The recent pullback in base metals is a “good entry point for investors” analysts at Macquarie Capital Markets report in a May 17 research note to clients.

Macquarie argues that the copper market “is starting to turn” after a period of “scrap and consumer de-stocking and weak Chinese output,” and forecasts the copper market will post a 500,000 tonne deficit this year and a 200,000 tonne deficit next year. “This move would take copper stocks down to critically low levels of around three weeks of global consumption by the end of 2011,” the report states.

This year Macquarie forecasts an average copper price of US$4.67 per lb., climbing to US$5.25 per lb. in 2012, and recommends clients “own a core position of copper and look to add to the position with any macro driven dips over the coming year.”

The report also notes that zinc at current levels (US$0.90-US$1.15 per lb.) represents a good buying opportunity.
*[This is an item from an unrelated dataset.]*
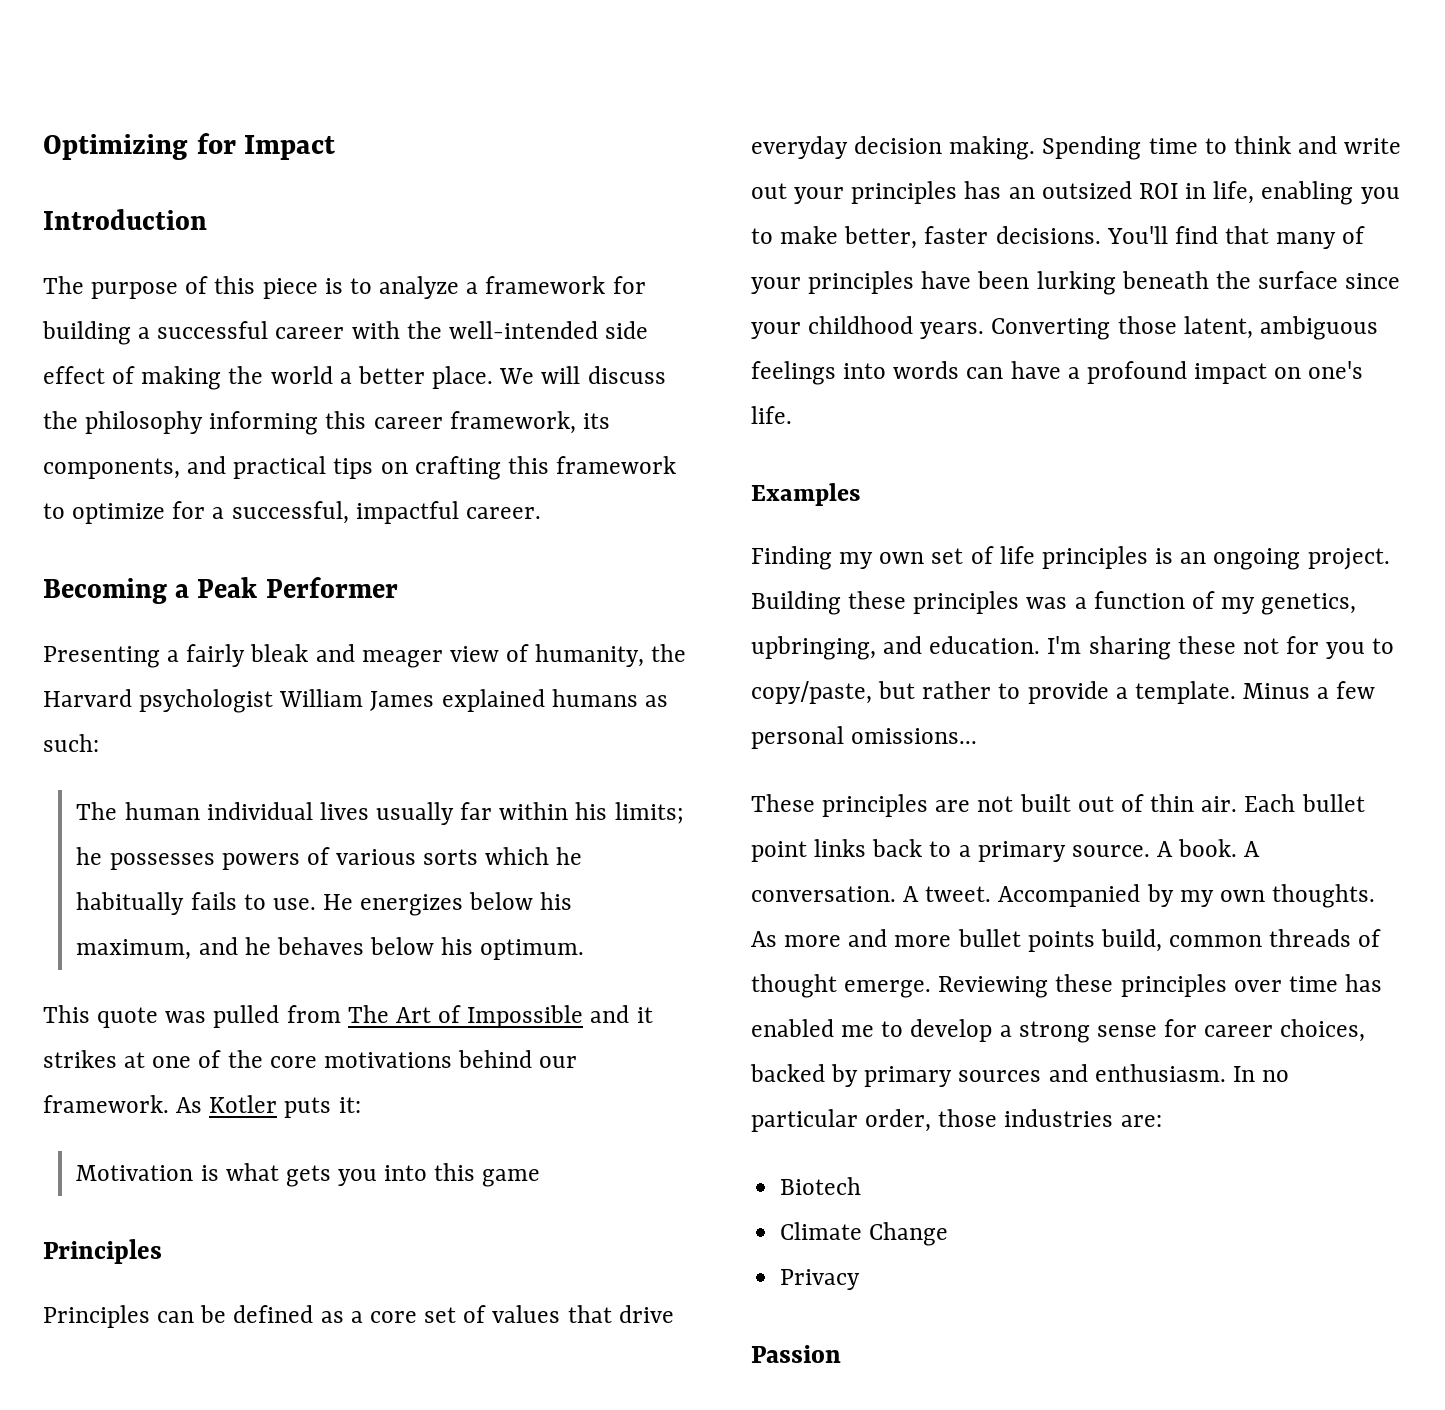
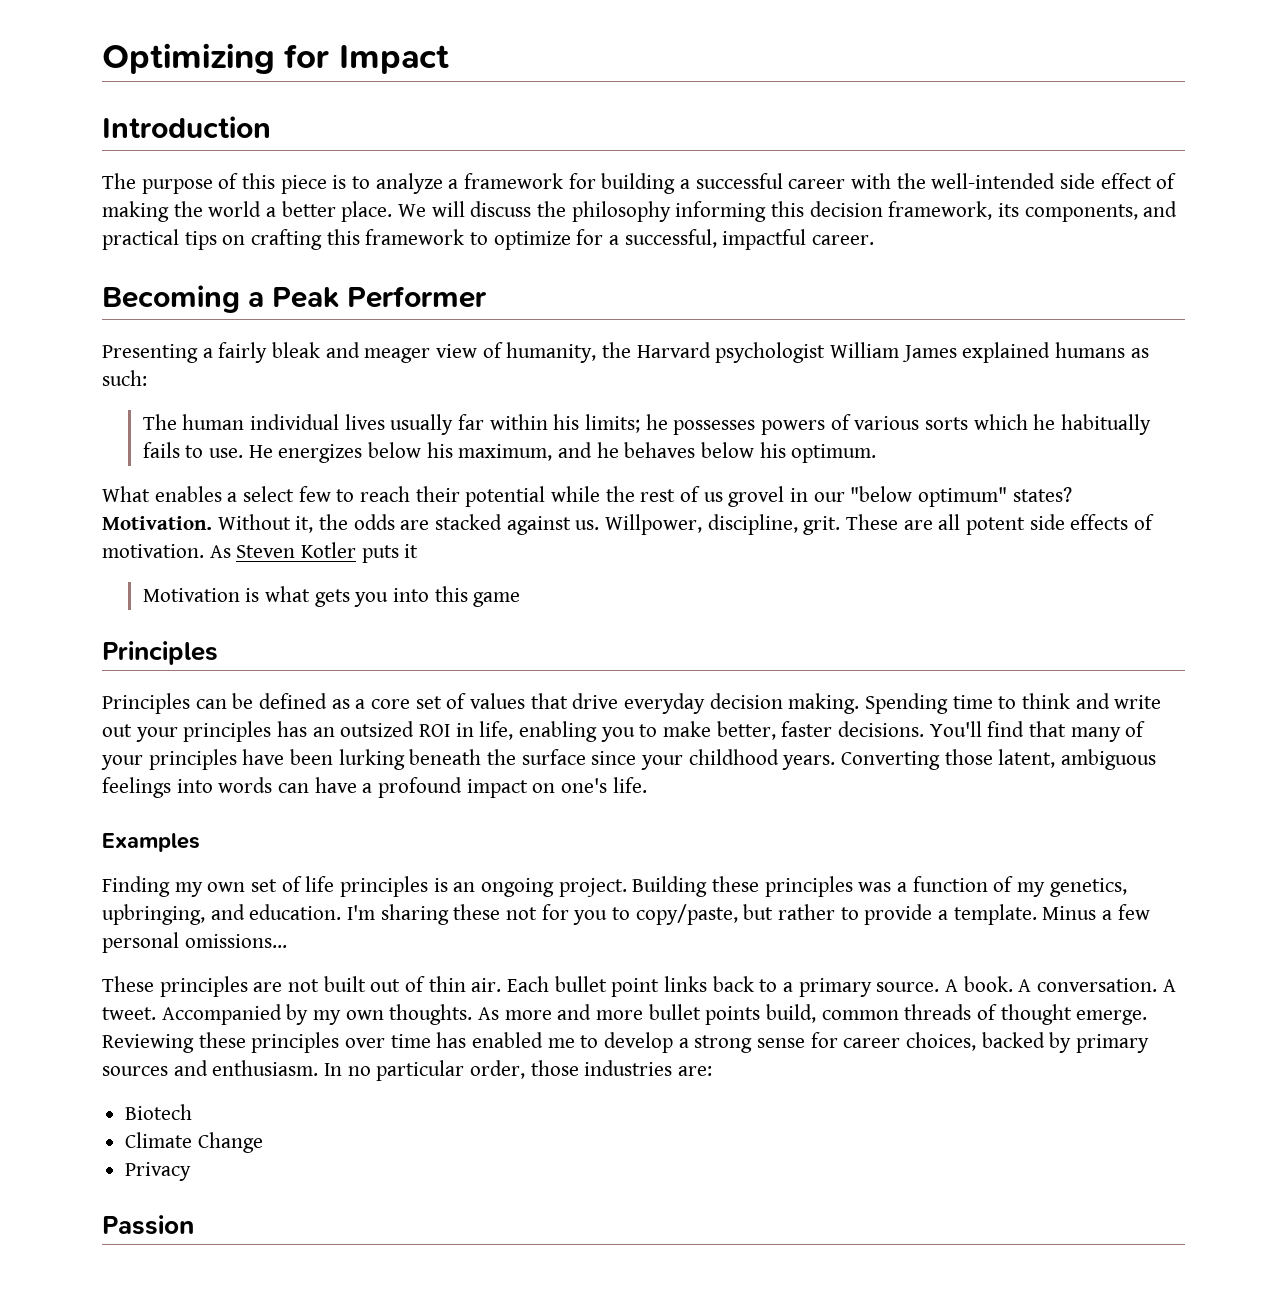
[373,417,443,429] career -> [809,201,883,217] decision
[43,1005,653,1028] [43,1050,578,1068] [43,1095,203,1113] This quote was pulled from The Art of Impossible and it strikes at one of the core motivations behind our framework. As -> [102,486,1072,507] [102,514,1155,535] [102,544,296,558] What enables a select few to reach their potential while the rest of us grovel in our "below optimum" states? Motivation. Without it, the odds are stacked against us. Willpower, discipline, grit. These are all potent side effects of motivation. As Steven
[338,1097,361,1113] it: -> [404,544,419,558] it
It reasons that the market for zinc concentrates is likely to move “into a modest deficit over the next year or so” and that “premiums remain firm in all major regional markets (outside China) and continue to rise in the USA, reflecting a fairly tight balance in physical markets.”

“This is not to ignore the high level of reported commercial inventory that the industry is carrying (from the surplus accumulated during the downturn),” it adds, “but much of this metal is not easily accessible to the market.”

Macquarie anticipates a 2011 zinc price of US$1.05 per lb. and US$1.11 per lb. in 2012.

Prices for nickel are forecast to be US$11.11 per lb. in 2011 and US$9.50 per lb. in 2012 as the market moves from a deficit in the first half of 2011 to a surplus in the second half of the year due to rising production from nickel operations that have recently been interrupted by accidents, as well as the commissioning of greenfield nickel projects and higher nickel pig iron production in China.

Macquarie predicts global nickel output will increase by just over 10% this year and a further 9% in 2012.

As for coal, Macquarie expects prices for hard coking coal this year of US$303 per tonne FOB Australia and US$264 per tonne FOB Australia in 2012.